Respected Member of Parliament,

We write to you to express our concern regarding the proposed Digital Personal Data Protection Bill (DPDPB), 2022 and the undemocratic manner in which public consultation on the bill has been invited, in violation of procedural requirements as per the Pre- Legislative Consultative Policy (PLCP), 2014.

  1. On 18th November 2022, the Ministry of Electronics and Information Technology (MeitY) published the draft DPDPB, 2022 and explanatory note on their website along with a notice inviting feedback on the bill from the public within 30 days. While the PLCP clearly stipulates that any Department/ Ministry must take proactive steps necessary to ensure that the draft legislation has wide reach and publicity – the draft DPDPB, 2022 has only been made available in the English language on the MeitY website. To ensure a transparent and robust consultative process as envisaged by the PLCP, 2014 – the time period for the consultation must be extended and MeitY ought to release the draft Bill in multiple Indian languages, and facilitate physical platforms other than their website to provide wider publicity and engagement with the consultative process.
  2. The process to submit comments is only through the MyGov website which is convoluted and difficult to navigate – allowing only submissions and feedback that are made chapter-wise. Additionally, the notice issued by MeitY further states that the submissions invited from the public will not be disclosed in the public domain and ‘held in fiduciary capacity, to enable persons submitting feedback to provide the same freely’. The non-disclosure of comments received from the public and the status of its consideration by the Government, goes against the basic tenets of a public consultation process.

The Digital Personal Data Protection Bill is a legislation that will impact all citizens of India, and any consultative process must remain transparent, open and inclusive and in line with the Pre-Legislative Consultation Policy, 2014.
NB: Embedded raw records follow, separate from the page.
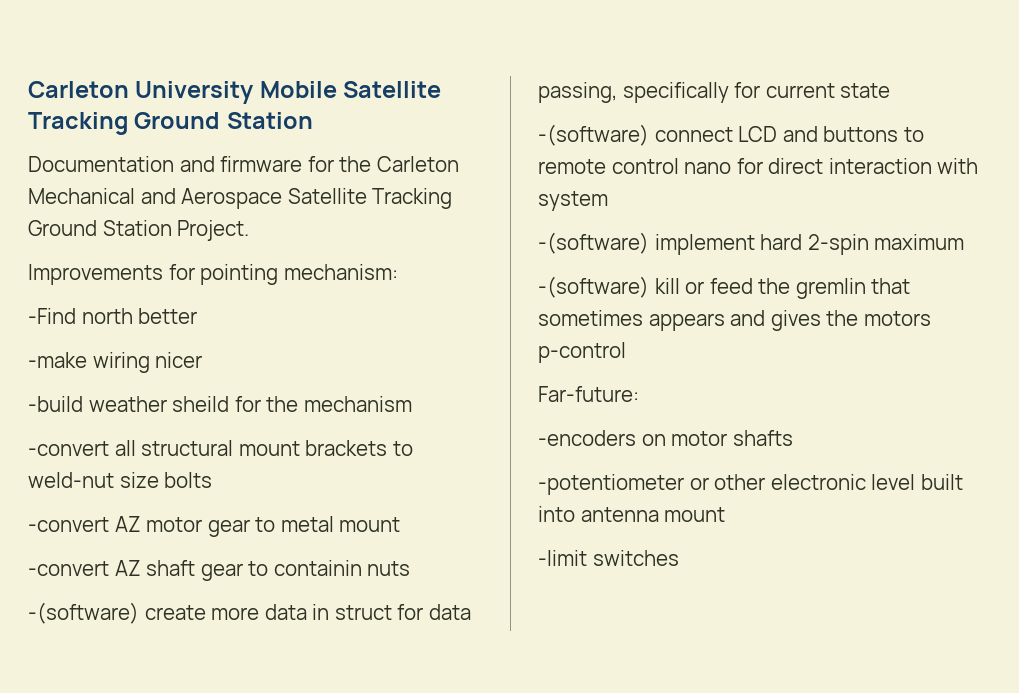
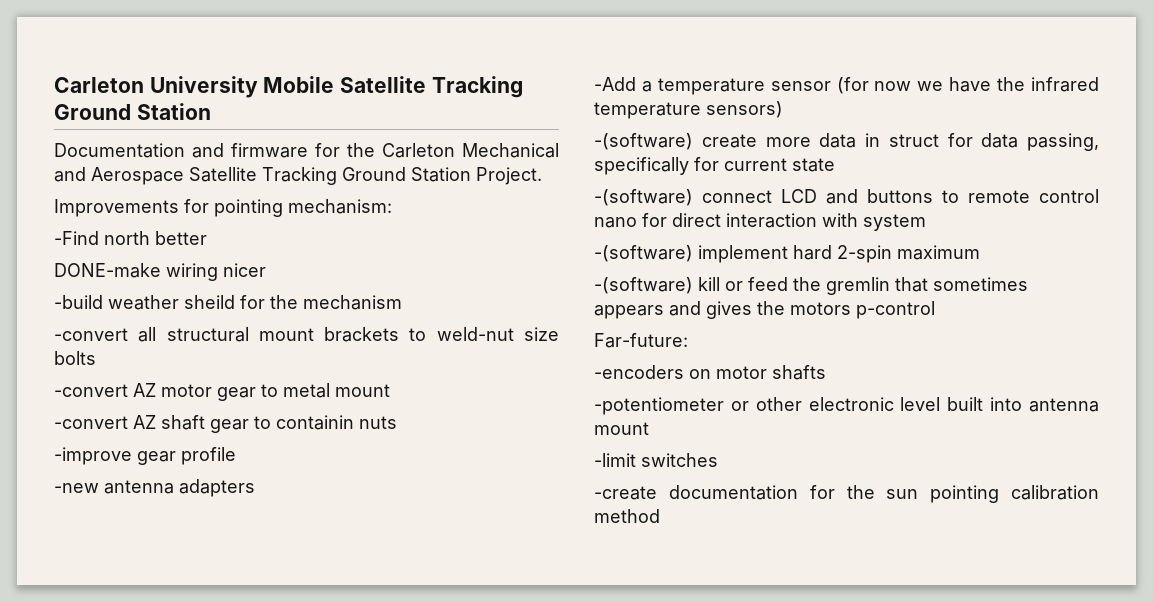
[28,352,87,368] -make -> [54,263,161,278] DONE-make
(411, 568) none -> [54,447,236,465] [54,479,255,497] [594,77,1099,95] [594,101,783,119] // -improve gear profile // -new antenna adapters // -Add a temperature sensor (for now we have the infrared temperature sensors)
(679, 558) none -> [594,485,1099,503] [594,509,660,523] // -create documentation for the sun pointing calibration method

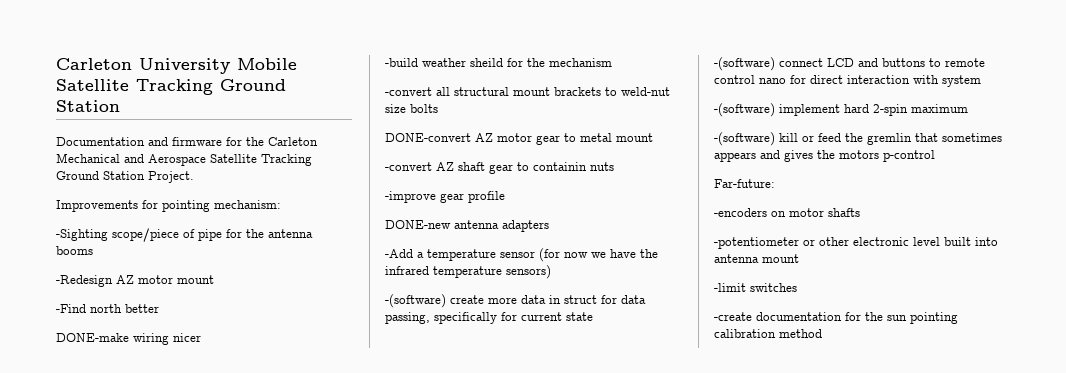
(392, 206) none -> [56,228,313,242] [56,246,93,255] [56,275,214,287] // -Sighting scope/piece of pipe for the antenna booms // -Redesign AZ motor mount
[54,384,128,397] -convert -> [385,133,471,142] DONE-convert
[54,483,99,493] -new -> [385,220,451,229] DONE-new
  1. The Data Protection Board is the principal authority that has been set up to determine non-compliance with the provisions of the Act and for adjudicating compliance and redressing grievances. Section 19 of the DPDPB, 2022 confers discretionary powers to the Central Government which is responsible for determining the selection and compositions, terms of conditions, and removal of the Chairperson of the Data Protection Board. The lack of independence of the Data Protection Board is extremely worrying and it is imperative that such a board function without the interference of the Central Government to enable the protection of the interest of citizens, specifically qua violations of the DPDPB carried out by the Central Government. Additionally, the draft Bill stipulates that the functions of this Board will be digital in design, making the complaints and redress process exclusionary.
  2. The draft Bill which seeks to create a legal framework for the governing of personal digital data in India contains several problematic formulations within it that fail to protect the right to privacy of individuals and seriously undermine transparency and accountability through the proposed amendments to Section 8 (i) (j) of the Right to Information in Section 30 of the draft Bill. Section 8(i)(j) of the RTI law contains within it privacy protections which have been settled positions of law while the proposed amendments render both the right to privacy and the RTI ineffective. Through this amendment, all personal information can be denied, even if disclosure of that information is relevant to the larger part of public activity or in public interest as provided for in Section 8 of the RTI Act. It unjustifiably removes the proviso to Section 8 that equates the citizens right to not be unjustifiably denied information with that of the elected representative and the legislature This gives legal sanction for government entities, government functionaries and political executives to remain opaque in their functioning. This will also result in regression of legal victories consolidated thus far that have ensured the declaration of information in the public domain in the public interest of entities enjoying power and privilege.
  3. The proposed Bill has the potential to place restrictions on public disclosures mandated by various welfare laws and schemes like the National Food Security, 2013, National Rural Employment Guarantee Act, 2005, and the National Social Assistance Programme that are vital to maintaining transparency and accountability. These mandates of information disclosure have been hard won gains through decades of struggle and advocacy. However, disregard of this hard won right and principle, the non-obstante clause Section 29 (2) of the DPDPB, 2022 reads “In the event of any conflict between a provision of this Act and a provision of any other law for the time being in force, the provision of this Act shall prevail to the extent of such conflict.”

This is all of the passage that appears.